Auxerre : plusieurs centaines de personnes rassemblées pour défendre la culture

22 mars 2021 à 09h11 Par Etienne Escuer
Les intermittents du spectacle sont mobilisés un peu partout en France, comme à Orléans (Loiret) où ils occupent le théâtre.
Crédit photo : Rédaction / Etienne Escuer - Image d'illustration.

Un rassemblement était organisé ce samedi 20 mars à Auxerre, en soutien au monde de la culture.
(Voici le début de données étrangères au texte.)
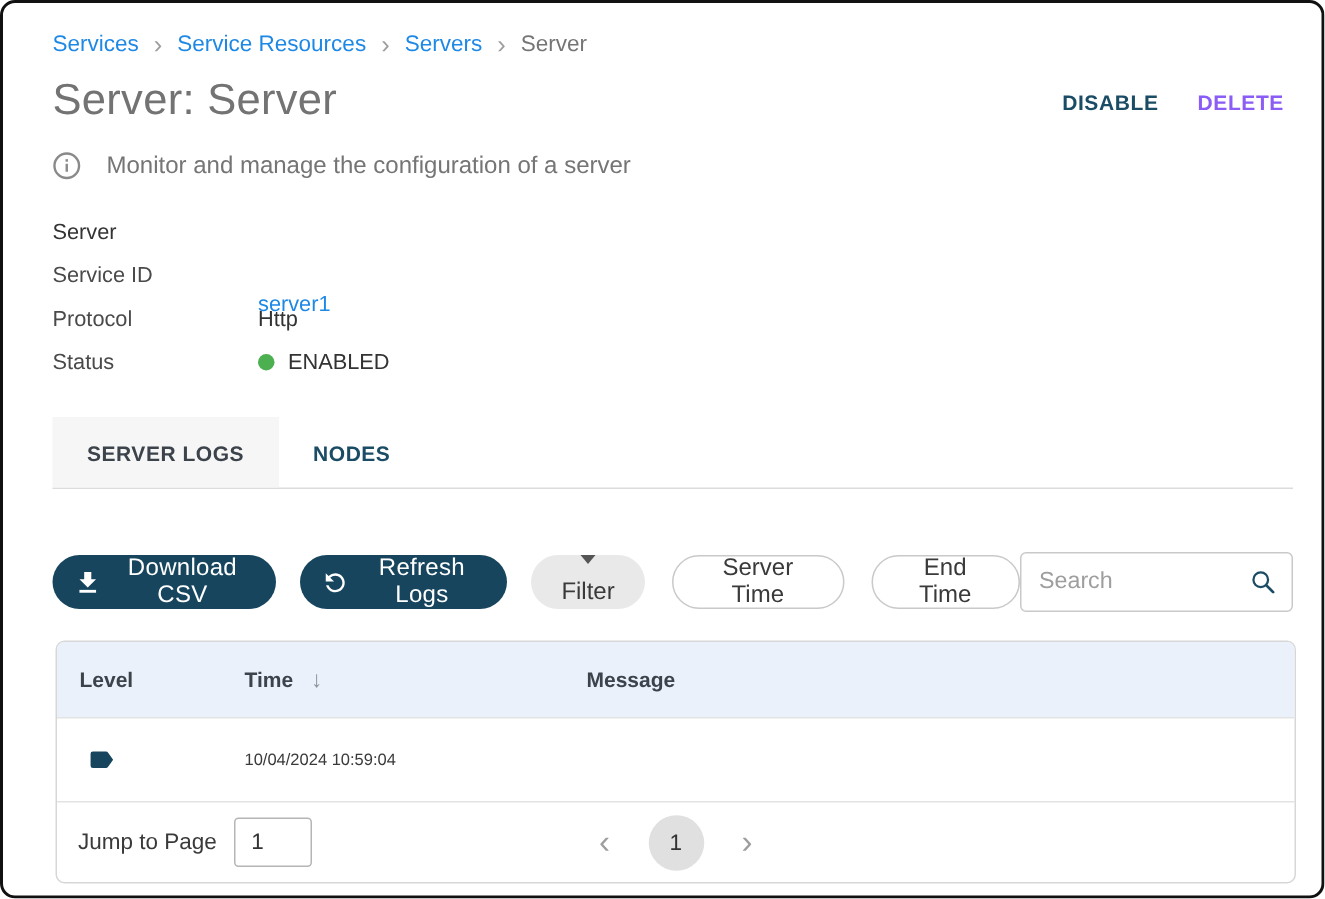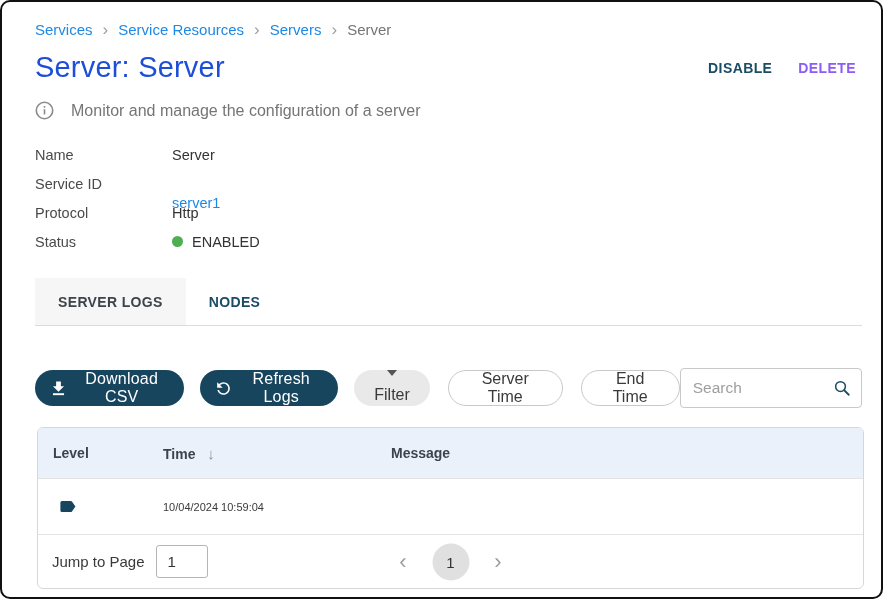--- a/index.html
+++ b/index.html
@@ -18,7 +18,7 @@
 
   
   .title-row { display: flex; justify-content: space-between; align-items: center; margin-top: 13px; }
-  .page-title { font-size: 29px; color: #1d4ed8; font-weight: 400; letter-spacing: 0.2px; }
+  .page-title { font-size: 29px; color: #737373; font-weight: 400; letter-spacing: 0.2px; }
   .header-actions { display: flex; gap: 26px; align-items: center; padding-right: 6px; }
   .action-btn { font-size: 14px; font-weight: 700; letter-spacing: 0.4px; background: none; border: none; cursor: pointer; font-family: inherit; }
   .action-disable { color: #1b4c66; }

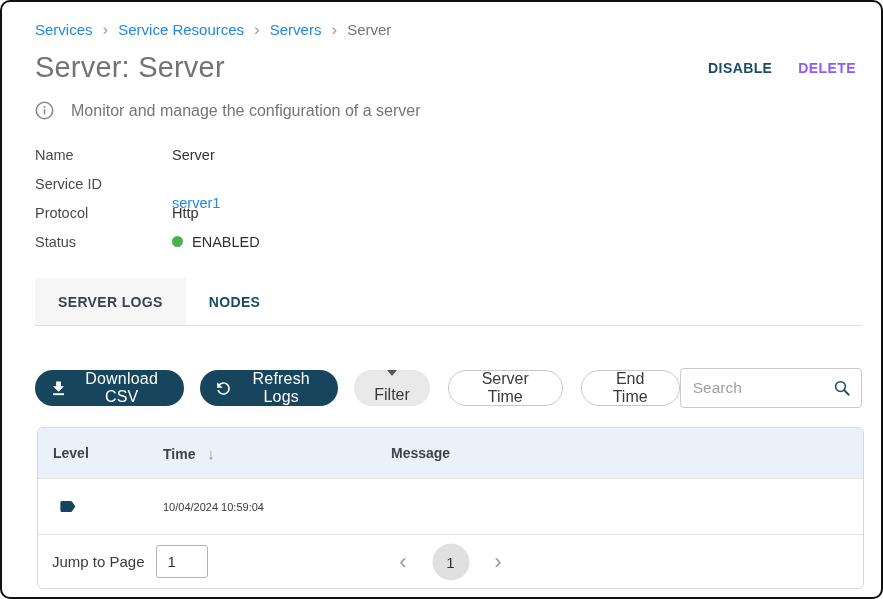--- a/index.html
+++ b/index.html
@@ -110,7 +110,6 @@
 
     <div class="details">
       <div class="detail-row">
-        <span class="detail-label">Name</span>
         <span class="detail-value">Server</span>
       </div>
       <div class="detail-row">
Le monde de la culture est descendu dans la rue ce week-end, à Auxerre. 300 à 600 personnes ont manifesté samedi 20 mars devant le Silex, rapporte l’Yonne Républicaine. Si la réouverture des lieux culturels est réclamée, elle ne suffira pas, selon les intermittents. « Si on rouvre demain avec un couvre-feu à 19h, un confinement et des jauges à 30%, on sait très bien que ça ne permettra pas aux intermittents de gagner correctement leur vie », confie Antoine Linguinou, de la Coordination des intermittents et précaires de l’Yonne. « Nos revendications portent plutôt sur l’abrogation de la réforme de l’assurance-chômage et la prolongation de l’année blanche pour permettre aux intermittents qui n’ont pas effectué assez d’heures de vivre à peu près correctement en septembre. »

Écouter le podcast

Une situation économique compliquée pour les intermittents

Aujourd’hui, les intermittents du spectacle peuvent seulement se produire dans les écoles, ou répéter pour les mois à venir. Pas forcément suffisant pour vivre, d’autant plus qu’ils n’ont aucune visibilité pour les mois à venir, poursuit Antoine Linguinou. « Les mesures prises l’an dernier par le gouvernement ont permis d’aider les intermittents, mais seulement ceux qui avaient déjà droit aux indemnités chômage », explique-t-il. « Je n’ai perdu "que" 300 euros par mois, mais j’ai une collègue en congé maternité depuis 15 jours qui n’a droit à rien parce qu’elle n’a pas eu assez d’heures. »

Écouter le podcast

Les intermittents du spectacle icaunais dénoncent également le mépris de la ministre de la Culture, Roselyne Bachelot. Ils se réjouissent en revanche de la convergence des luttes avec d’autres secteurs : précaires, chômeurs, étudiants, saisonniers, etc. 78 lieux de culture sont aujourd’hui occupés en France, à Dijon et Chalon-sur-Saône, par exemple, en Bourgogne.